Jaime DeJesus, a local healthcare provider, voted at St. John’s Windish Evangelical Lutheran Church

Jaime DeJesus, a Bethlehem resident voted today at St. John’s Windish Evangelical Lutheran Church. He voted for the Republican candidates. (Andrew Isaacson / B&W Staff) 

He said he voted for all Republicans today since the city is majority Democrats. He said he doesn’t want the Democratic candidates to get the sense that “it’s in the bag all the time,” and wants them to know there’s some opposition. 

DeJesus said even though it was his choice, locally, you can’t go wrong with any of the candidates. 

DeJesus said voting is the right and responsibility of every citizen to get the proper representation they want.

“If you don’t use it, then you’re cheapening it, because not everybody can vote,” he said. “So, if you can and you don’t, you’re not taking full advantage of this great nation (and) the way it works.” 

Leslie Robinson, a retired Bethlehem resident, votes in every election as well. This election she voted straight Democrat down the ballot and said she always votes for the Democratic candidates in every election. 

Bethlehem resident Leslie Robinson voted this year. She voted Democratic down her ballot. (Andrew Isaacson / B&W Staff)

The biggest reason she said she votes is because of her grandson and because she doesn’t want things to regress. 

Gene DiPalma, a polling place runner, has been fixing minor voting machine issues and keeping polling places stocked with necessary voting materials for the past five years. He also continuously observes a variety of polling places and is on-the-go all day. 

“Since I’ve had the same route the entire time I’ve been doing this, I’ve gotten to know my polling places pretty well,” DiPalma said. “What I’m seeing is more people coming out early in the day than the last two elections.”

First-time poll watcher, Curt Kemmerer, said he saw about a dozen voters show up during one hour midday at Broughal Middle School to fill out a ballot — this felt low to him. 

Poll watcher Curt Kemmerer outside of Broughal Middle School. Some Lehigh students vote at the middle school. (Sam Barney-Gibbs / B&W Staff)

“Vote if you’re eligible,” Kemmerer said. “Do your civic duty.”

Jordan Knisley, who ran unopposed for Northampton County’s magisterial district justice, felt similarly about the low turnout. She said there’s a possibility mail-in ballots played a larger but less visible role.

For those who chose to vote in person, Knisely said there may have been some confusion about where to vote on Election Day. 

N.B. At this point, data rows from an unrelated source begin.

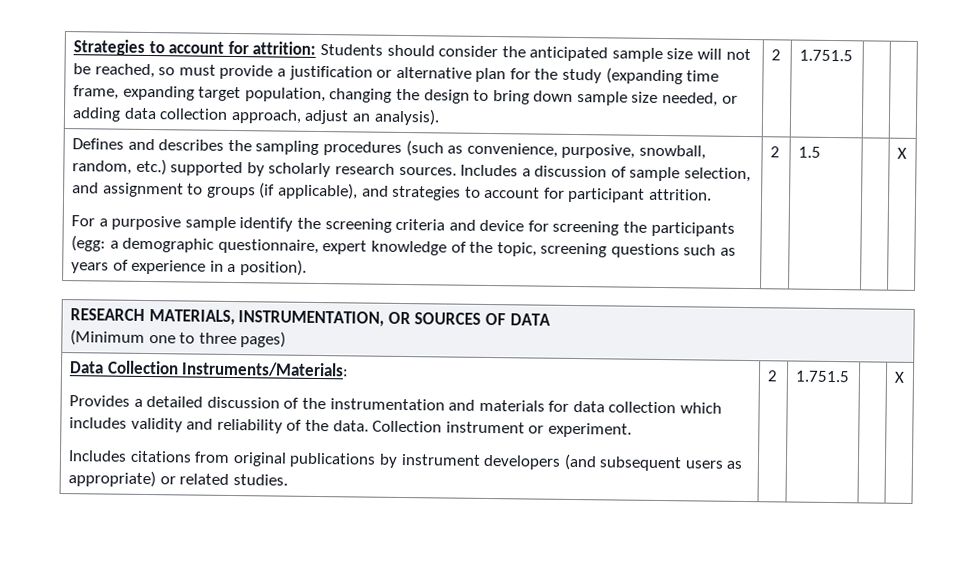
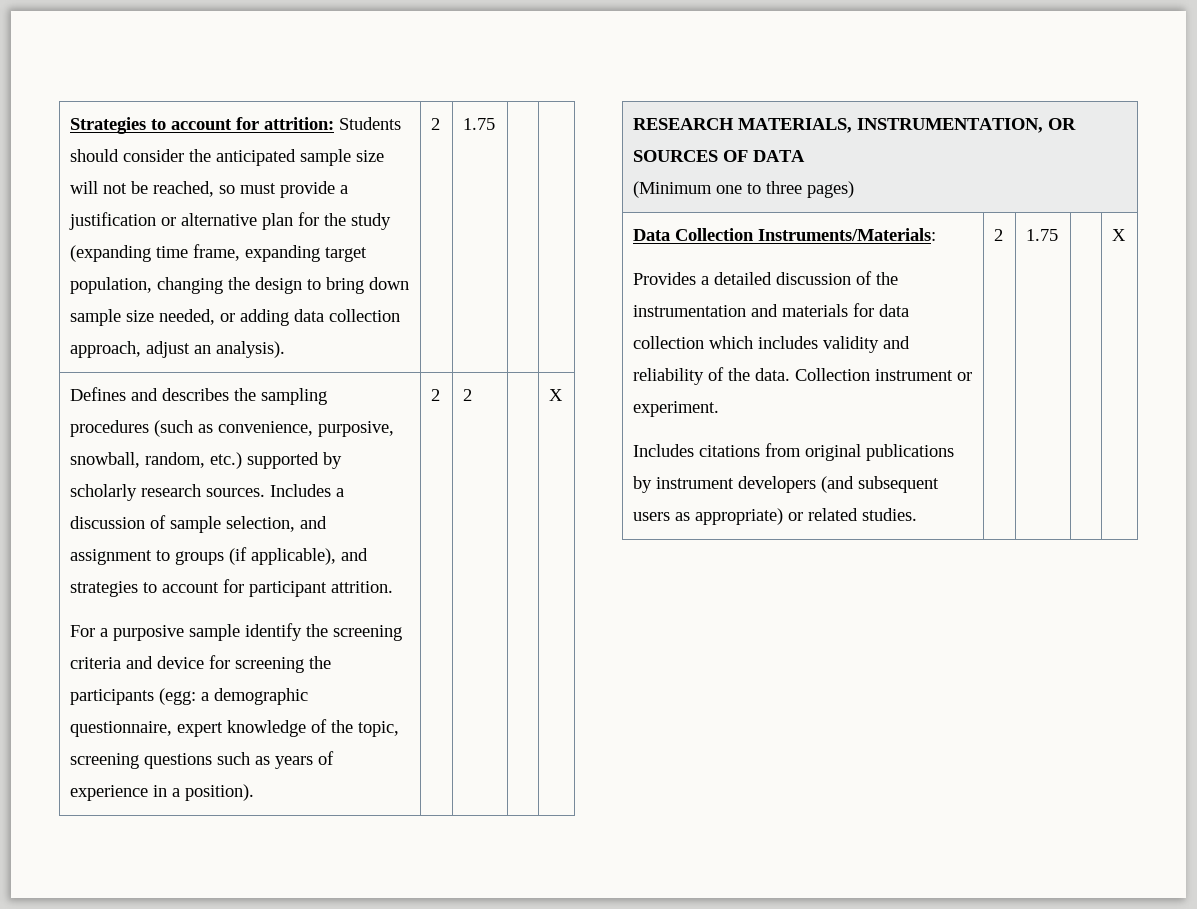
- Strategies to account for attrition: Students should consider the anticipated sample size will not be reached, so must provide a justification or alternative plan for the study (expanding time frame, expanding target population, changing the design to bring down sample size needed, or adding data collection approach, adjust an analysis). | 2 | 1.751.5
+ Strategies to account for attrition: Students should consider the anticipated sample size will not be reached, so must provide a justification or alternative plan for the study (expanding time frame, expanding target population, changing the design to bring down sample size needed, or adding data collection approach, adjust an analysis). | 2 | 1.75
- 2 | 1.5
+ 2 | 2
- Includes citations from original publications by instrument developers (and subsequent users as appropriate) or related studies. | 2 | 1.751.5
+ Includes citations from original publications by instrument developers (and subsequent users as appropriate) or related studies. | 2 | 1.75

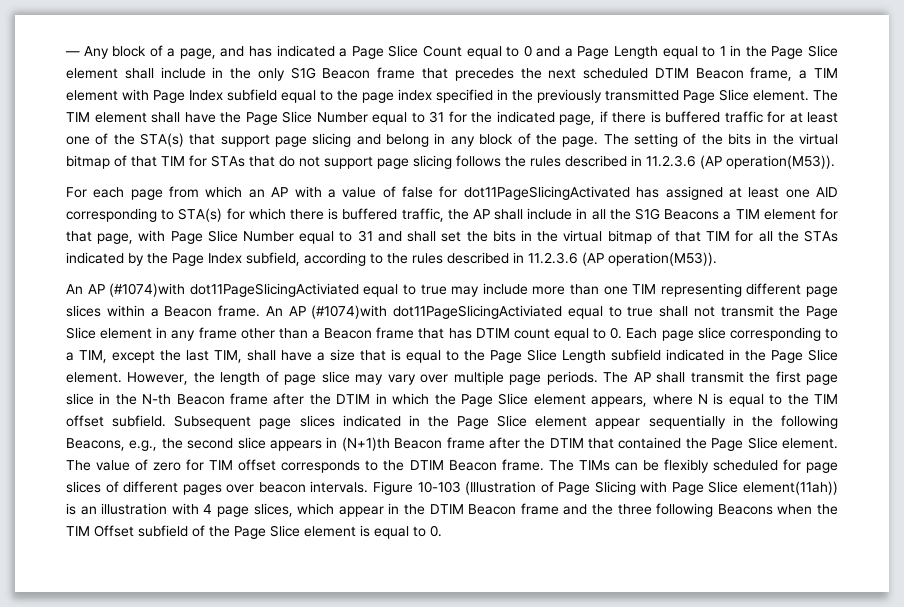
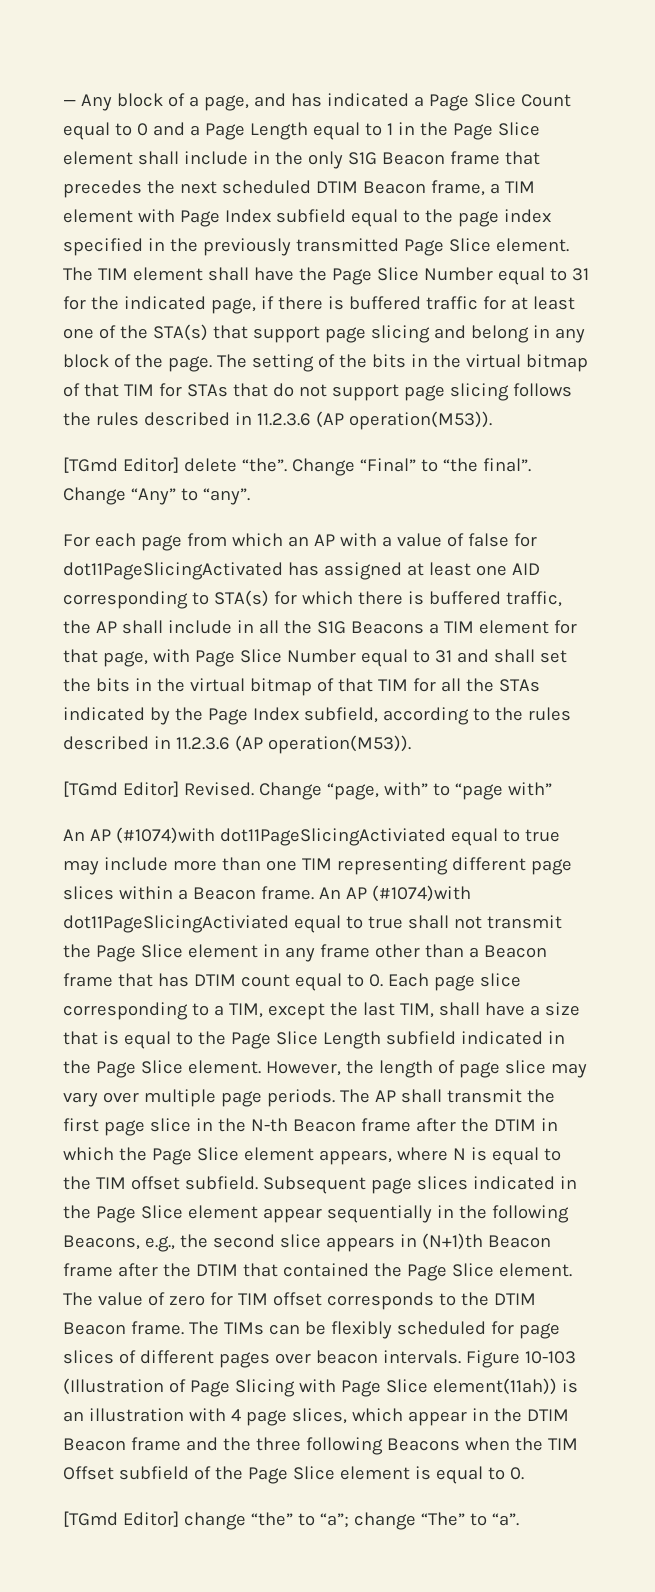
+ [TGmd Editor] delete “the”. Change “Final” to “the final”. Change “Any” to “any”.
+ [TGmd Editor] Revised. Change “page, with” to “page with”
+ [TGmd Editor] change “the” to “a”; change “The” to “a”.

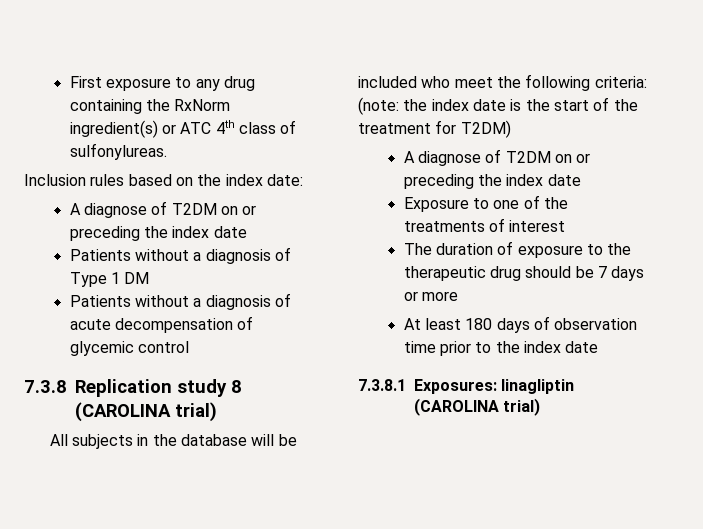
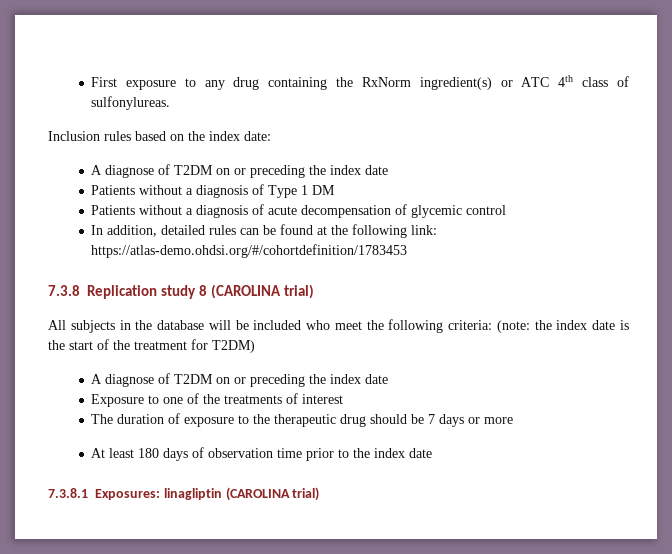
+ In addition, detailed rules can be found at the following link: https://atlas-demo.ohdsi.org/#/cohortdefinition/1783453

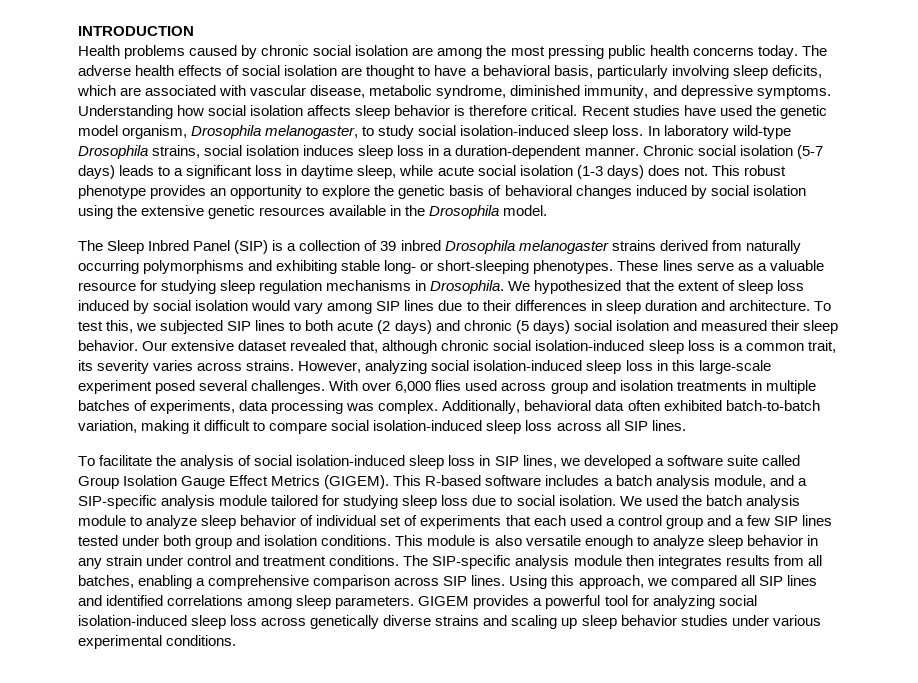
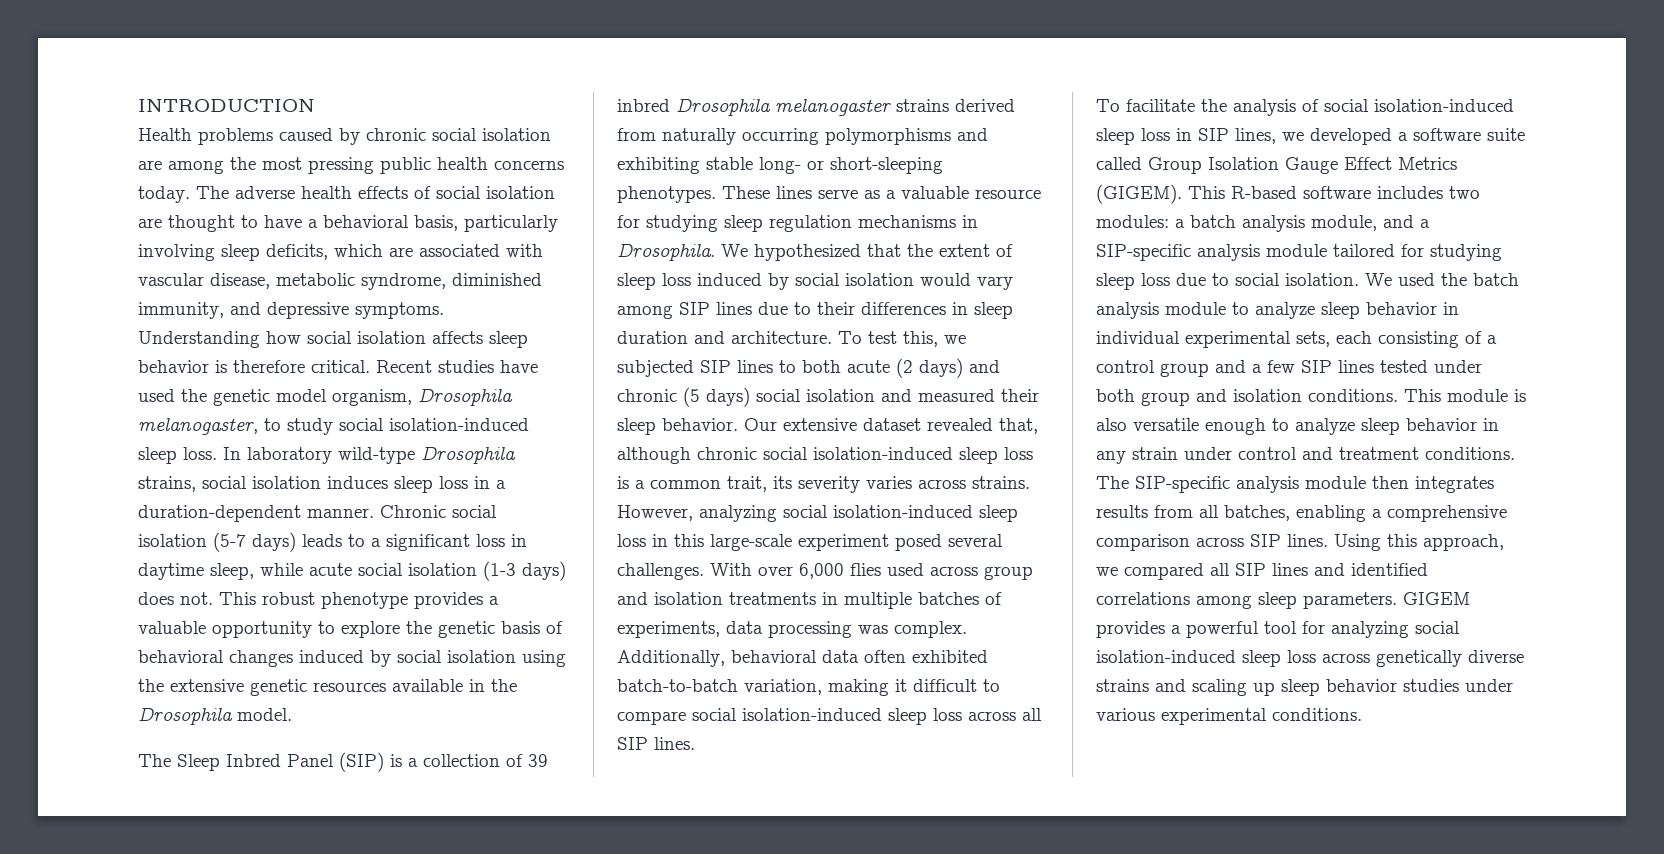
- This robust phenotype provides an opportunity to explore the genetic basis of behavioral changes induced by social isolation using the extensive genetic resources available in the Drosophila model.
+ This robust phenotype provides a valuable opportunity to explore the genetic basis of behavioral changes induced by social isolation using the extensive genetic resources available in the Drosophila model.
- This R-based software includes a batch analysis module, and a SIP-specific analysis module tailored for studying sleep loss due to social isolation.
+ This R-based software includes two modules: a batch analysis module, and a SIP-specific analysis module tailored for studying sleep loss due to social isolation.
- We used the batch analysis module to analyze sleep behavior of individual set of experiments that each used a control group and a few SIP lines tested under both group and isolation conditions.
+ We used the batch analysis module to analyze sleep behavior in individual experimental sets, each consisting of a control group and a few SIP lines tested under both group and isolation conditions.

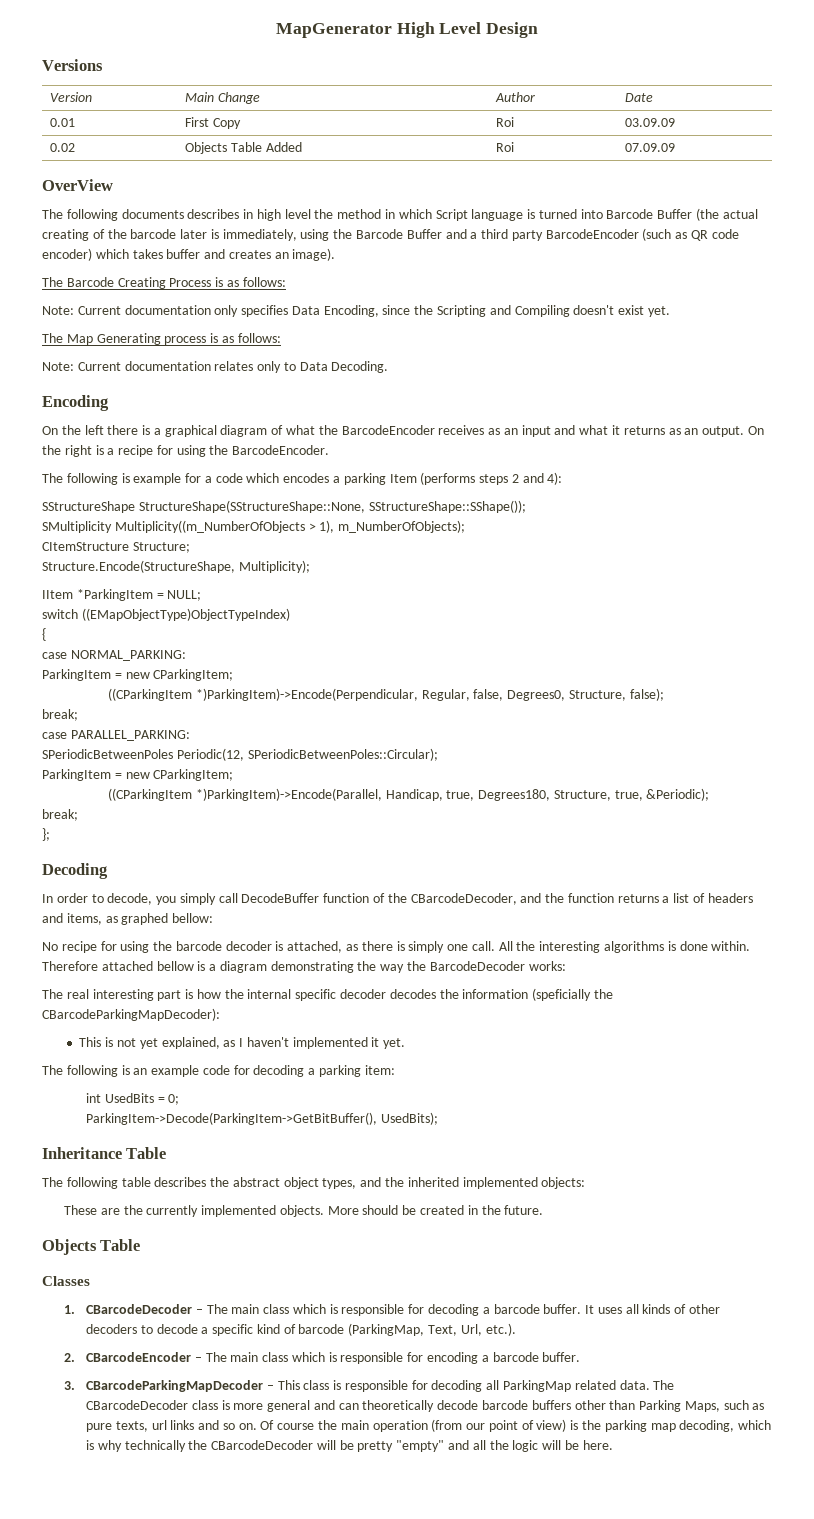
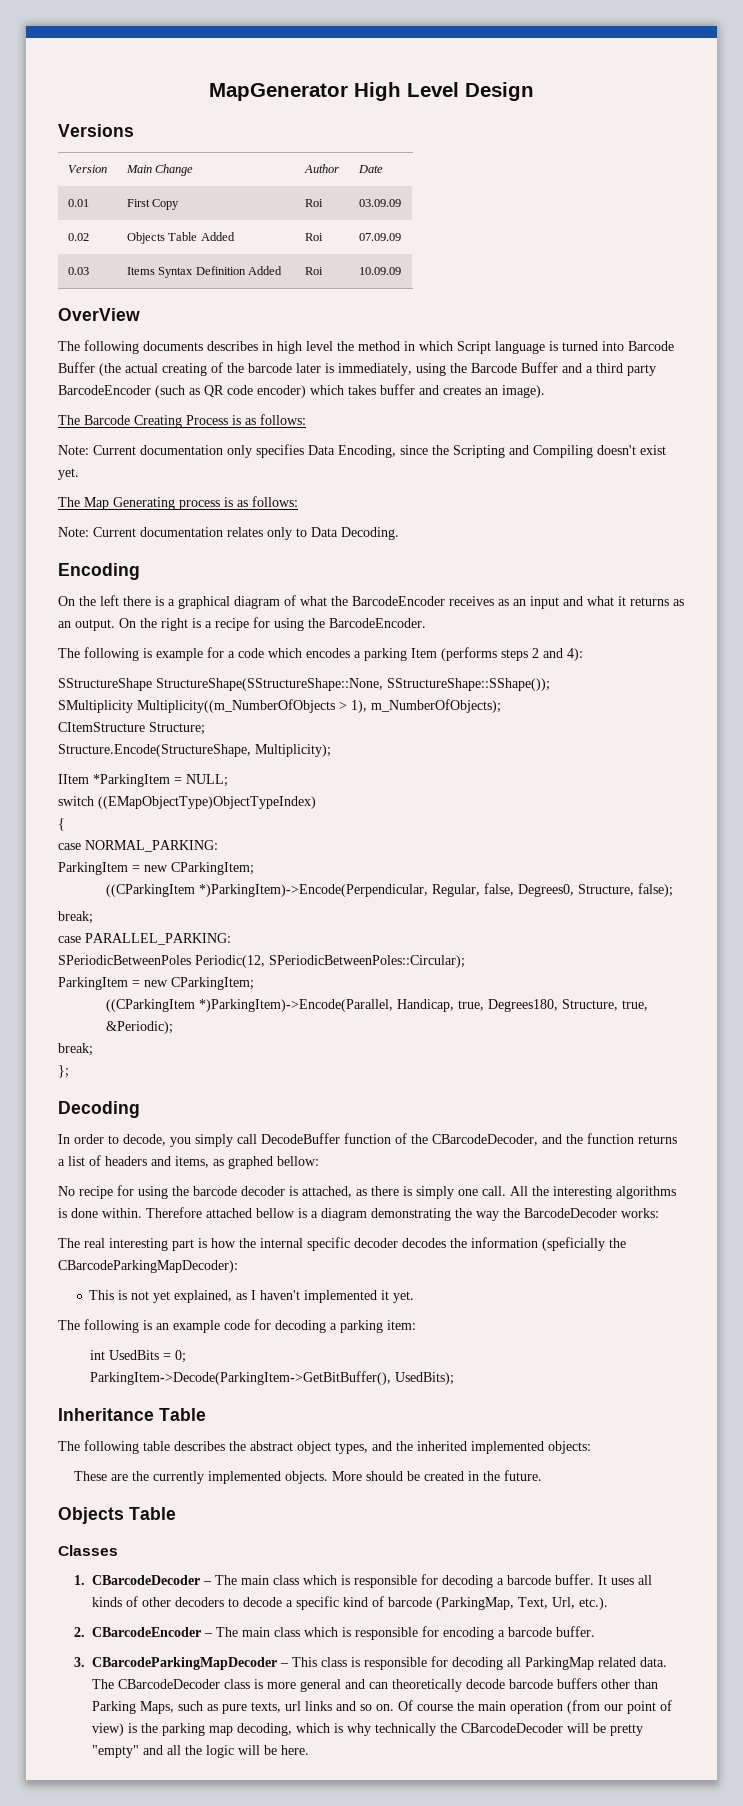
+ 0.03 | Items Syntax Definition Added | Roi | 10.09.09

She said that factored into her decision to volunteer throughout the day with Lehigh Valley For All, a nonprofit organization that educates community members on the political system and gives voters a platform. 

“There have been a lot of Lehigh students out and about wondering where they vote,” Knisley said. “So I help them find where their polls are and make sure they’re registered here.” 

Jack Curtis,’22, said he came to the Second Ward polling place, Broughal Middle School, but found out his address was registered for the Third Ward location which is the Banana Factory. 

He said he makes an effort to vote in the presidential election, but said starting locally could be a good place to make a difference, which he was attempting to do today. 

He said he hopes his fellow students also decided to vote. Lehigh students were given the day off of classes for the first Civic Engagement Day to encourage students to head to the polls and engage in conversations. 

“Just do it,” Curtis said. “I don’t really care who you vote for or how educated you are in your voting process, just vote because there’s a lot of people who don’t want you to vote.”

DiPalma agreed and said regardless of political affiliation, if people want to be served best, they must let those in office know what they want by casting their votes. 

“Washington doesn’t decide my property tax — Washington doesn’t decide my school taxes,” DiPalma said. “Everything starts at home — your life starts at home. Why not fix the problems at home and pay attention to what’s going on at home before we worry about what’s going on elsewhere. Let’s start at home.”